Just another sure - fire way of wiping out downtown business, just like parking meters did.
“Let’s raise taxes today for some pie-in-the-sky pleasant-sounding outcome at some indefinite point in the future, after I’m out of office.”
lol. this is such a mellow thread to read after reading about burning and pillaging for hours :)
I’m surprised these cities don’t already have this tax. Most major cities impose some kind of tax on off-street parking lots. It’s one way they raise revenue from visitors (mostly workers) who don’t pay property taxes but use municipal services.
Give it a minute...
lol
Here’s how this works.
Learn to manage the revenue you have.
You don’t NEED anymore money.
We don’t need city and state employees “retiring” at 50 with 90% of their salary and then picking up another full time job.
The list of waste in local gov’t is as bad as it is at the Federal level.
how about requiring the spandex squad to register their bikes and use the fees to pay for their own pavement rather than leeching off automobiles and blocking traffic?
Just make people that ride a bicycle pay a fee of $5,000/year!
Rioting would rival Baltimore.
I think a steep tax on bicycles, bicycle tires and accessories is in order to pay for their use of publicly funded roads and trails by bicyclists.
Metered parking never brings in as much revenue for a downtown area as is lost in sales tax due to the vast majority of suburbanites refusing to go anywhere without adequate free parking.
Subsidized mass transit can keep commerce going in high population density areas.

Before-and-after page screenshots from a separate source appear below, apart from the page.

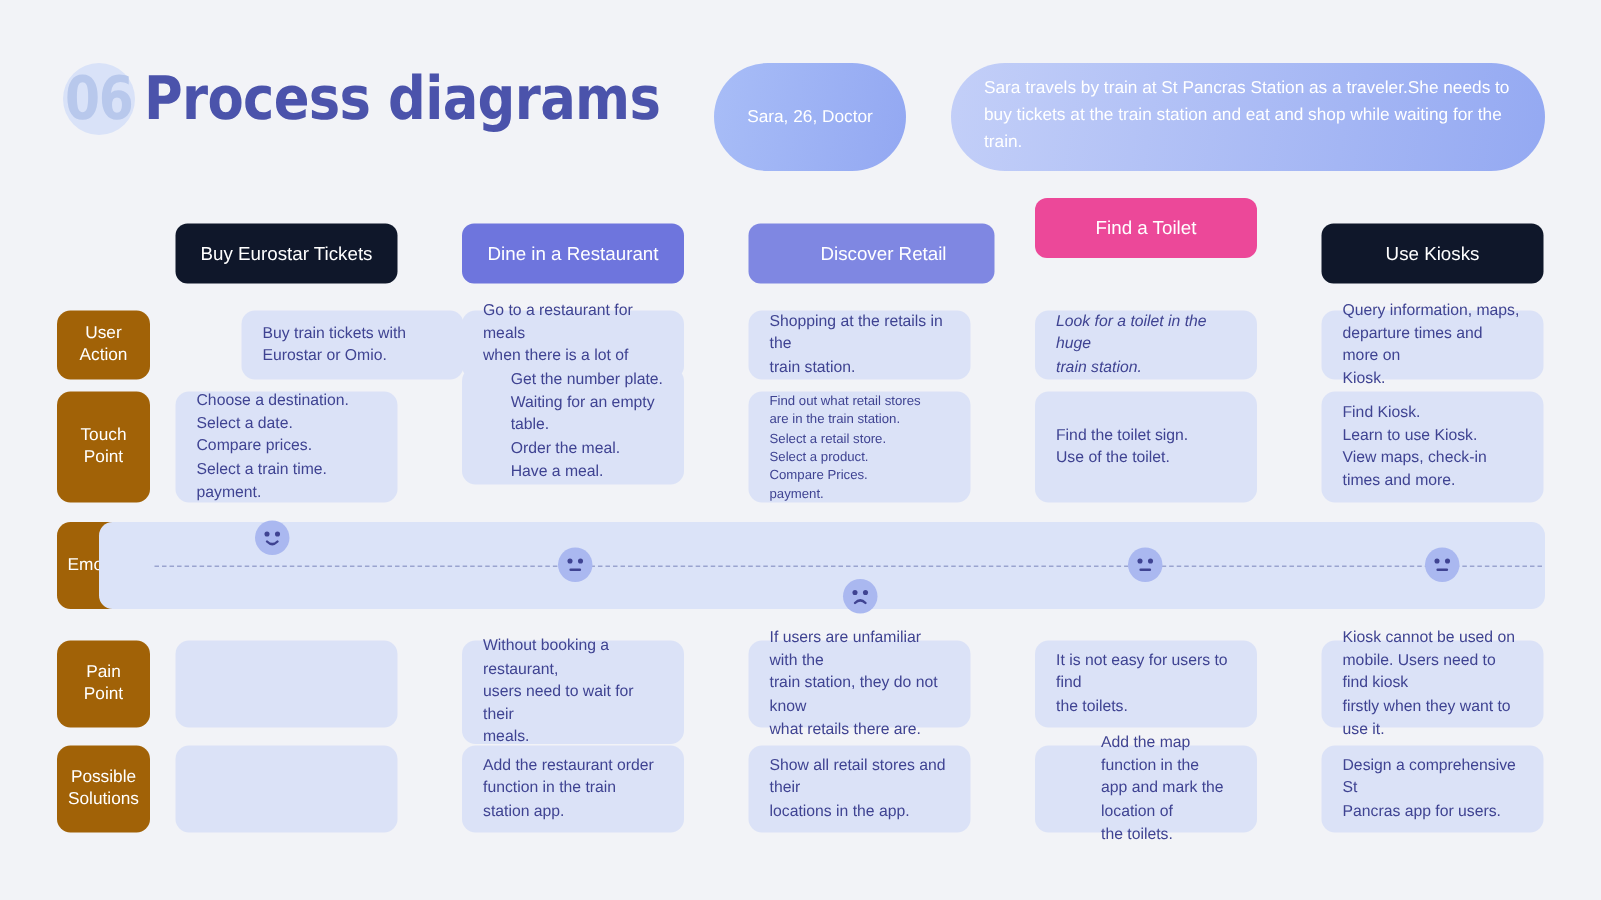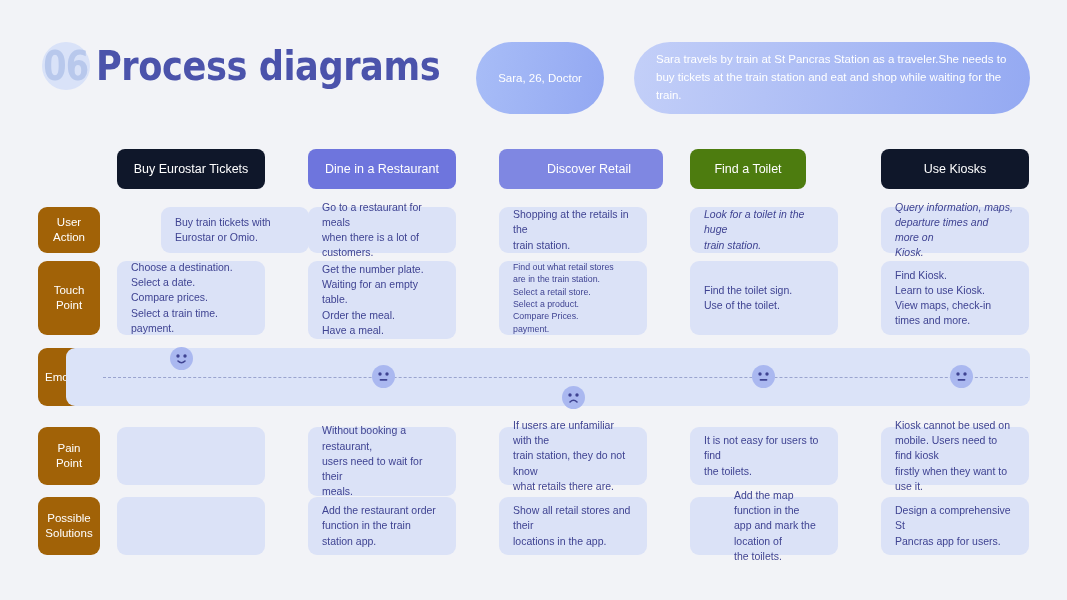--- a/index.html
+++ b/index.html
@@ -204,7 +204,7 @@
   <div class="col-header" style="left:499px; top:149px; width:148px; background:#7f87e2;padding-left:16px;">
     <span>Discover Retail</span>
   </div>
-  <div class="col-header" style="left:690px; top:149px; width:116px; background:#4d7c0f;">
+  <div class="col-header" style="left:690px; top:132px; width:148px; background:#ec4899;">
     <span>Find a Toilet</span>
   </div>
   <div class="col-header" style="left:881px; top:149px; width:148px; background:#0f172a;">

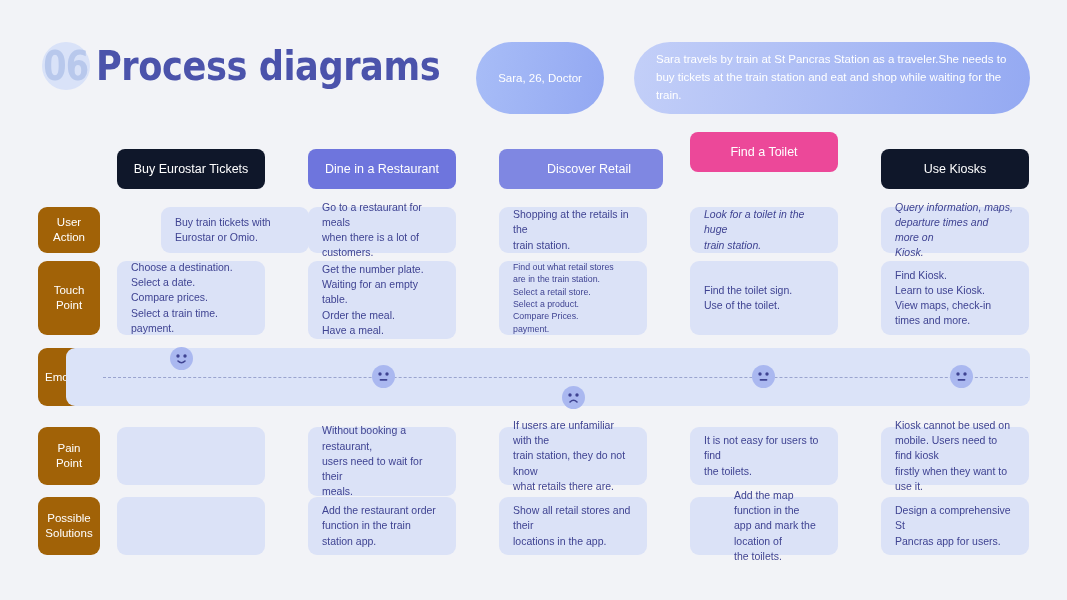--- a/index.html
+++ b/index.html
@@ -247,7 +247,7 @@
     <span class="cell-text">Look for a toilet in the huge
 train station.</span>
   </div>
-  <div class="cell" style="left:881px; top:207px; width:148px; height:46px;font-style:italic;">
+  <div class="cell" style="left:881px; top:207px; width:148px; height:46px;">
     <span class="cell-text">Query information, maps,
 departure times and more on
 Kiosk.</span>

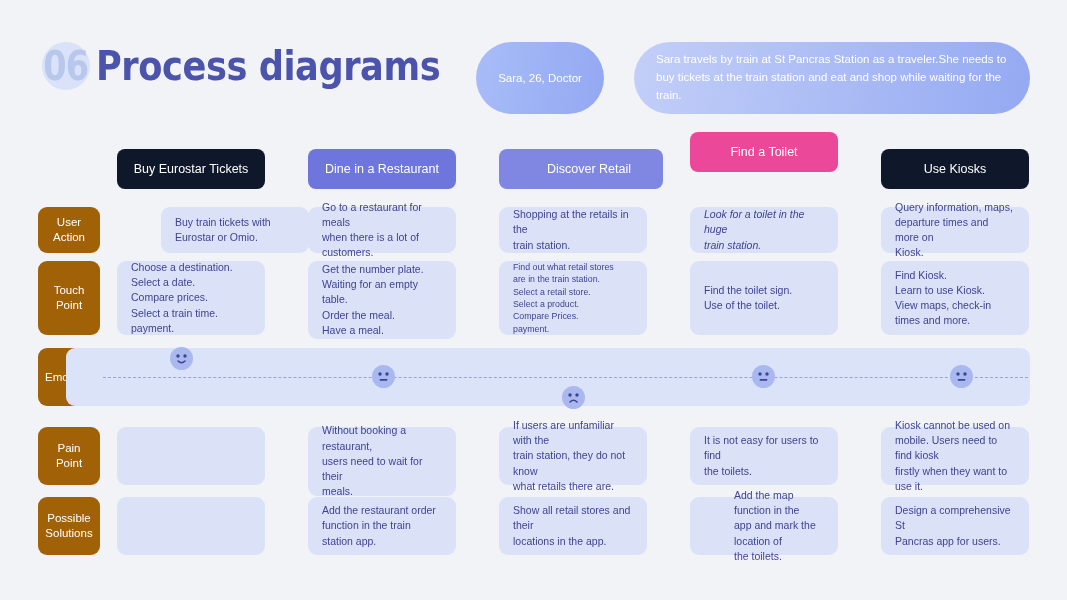--- a/index.html
+++ b/index.html
@@ -260,7 +260,7 @@
 Select a train time.
 payment.</span>
   </div>
-  <div class="cell" style="left:308px; top:261px; width:148px; height:78px;">
+  <div class="cell" style="left:308px; top:245px; width:148px; height:78px;justify-content:flex-end;">
     <span class="cell-text">Get the number plate.
 Waiting for an empty
 table.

What percentage of the twin cities population doesn’t drive?
If most people have vehicles, build free parking garages instead of this crap and revitalize commerce. If people don’t drive, pay down the debt.
Well, there is that.
Or they could simply cut back on a teensie weensie bit of government waste and have the same amount of money to fund those things. But hey, where’s the fun in that.
The IRS has been trying to do this for decades.
Put a tax on shoes and bike tires. Let the people that use it pay for it.